*** Supplied records ***
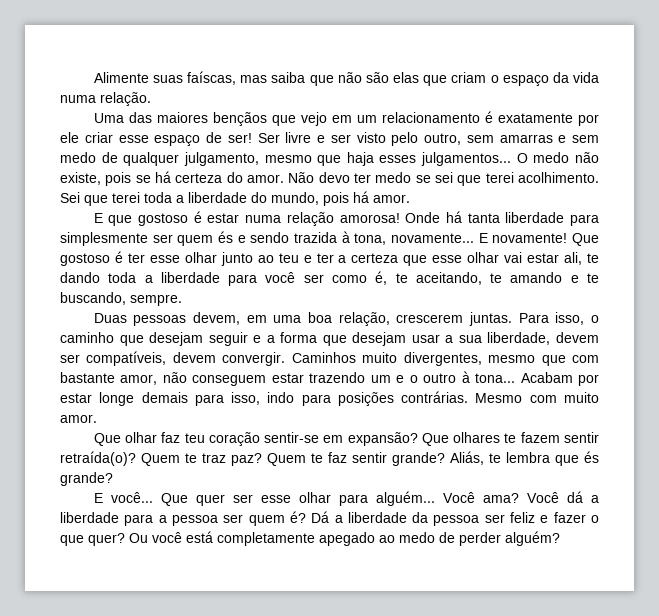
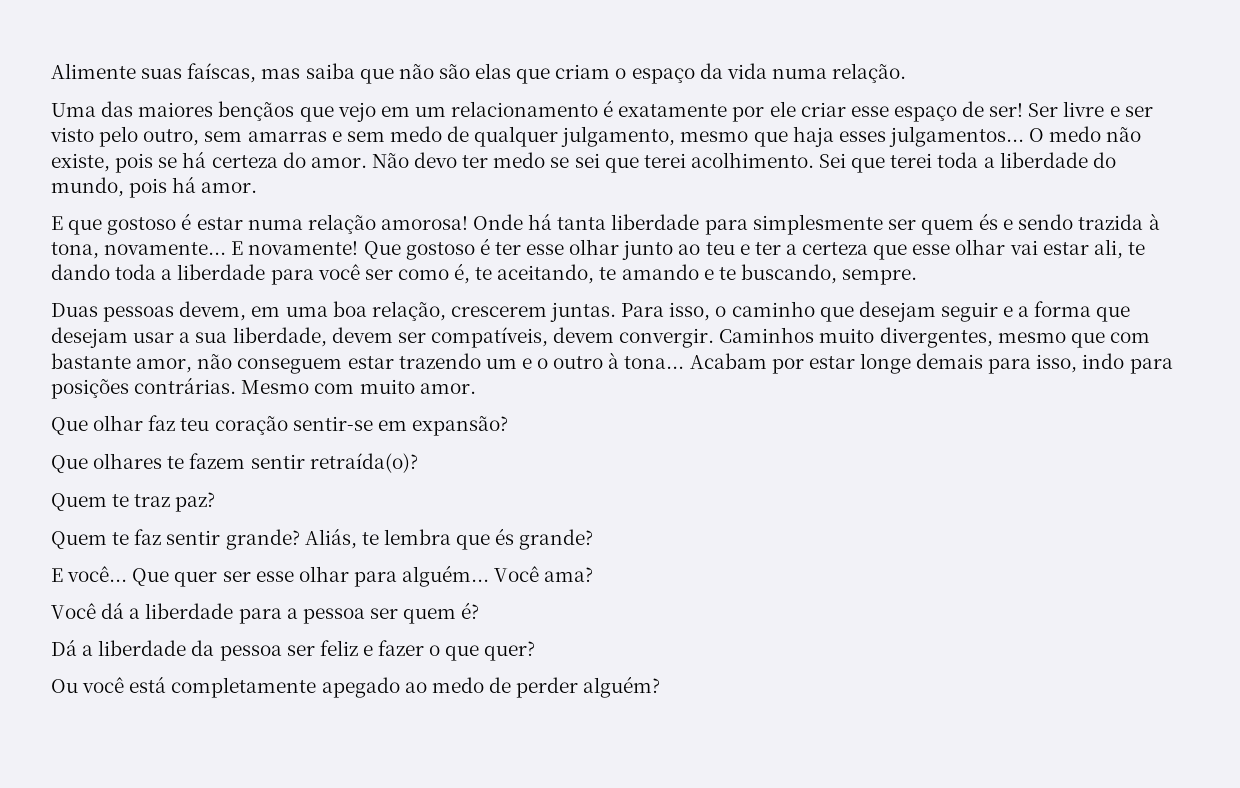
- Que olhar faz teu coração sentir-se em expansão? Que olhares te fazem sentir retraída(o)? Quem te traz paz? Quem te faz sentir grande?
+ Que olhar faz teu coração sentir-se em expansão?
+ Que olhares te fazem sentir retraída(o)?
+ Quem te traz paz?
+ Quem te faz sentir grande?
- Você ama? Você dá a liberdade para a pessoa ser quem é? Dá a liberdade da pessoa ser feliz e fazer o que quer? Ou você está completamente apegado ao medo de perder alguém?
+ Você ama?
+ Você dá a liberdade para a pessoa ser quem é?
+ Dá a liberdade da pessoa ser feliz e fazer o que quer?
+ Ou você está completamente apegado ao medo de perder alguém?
*** End of Supplied records ***
*** Supplied records ***
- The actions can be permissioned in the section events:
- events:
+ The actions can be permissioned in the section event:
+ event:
*** End of Supplied records ***
▶ _Brief_
Using the material above, tally each line where the word "feliz" appears. Reply with the total only.

▶ _Answer to the exercise_
2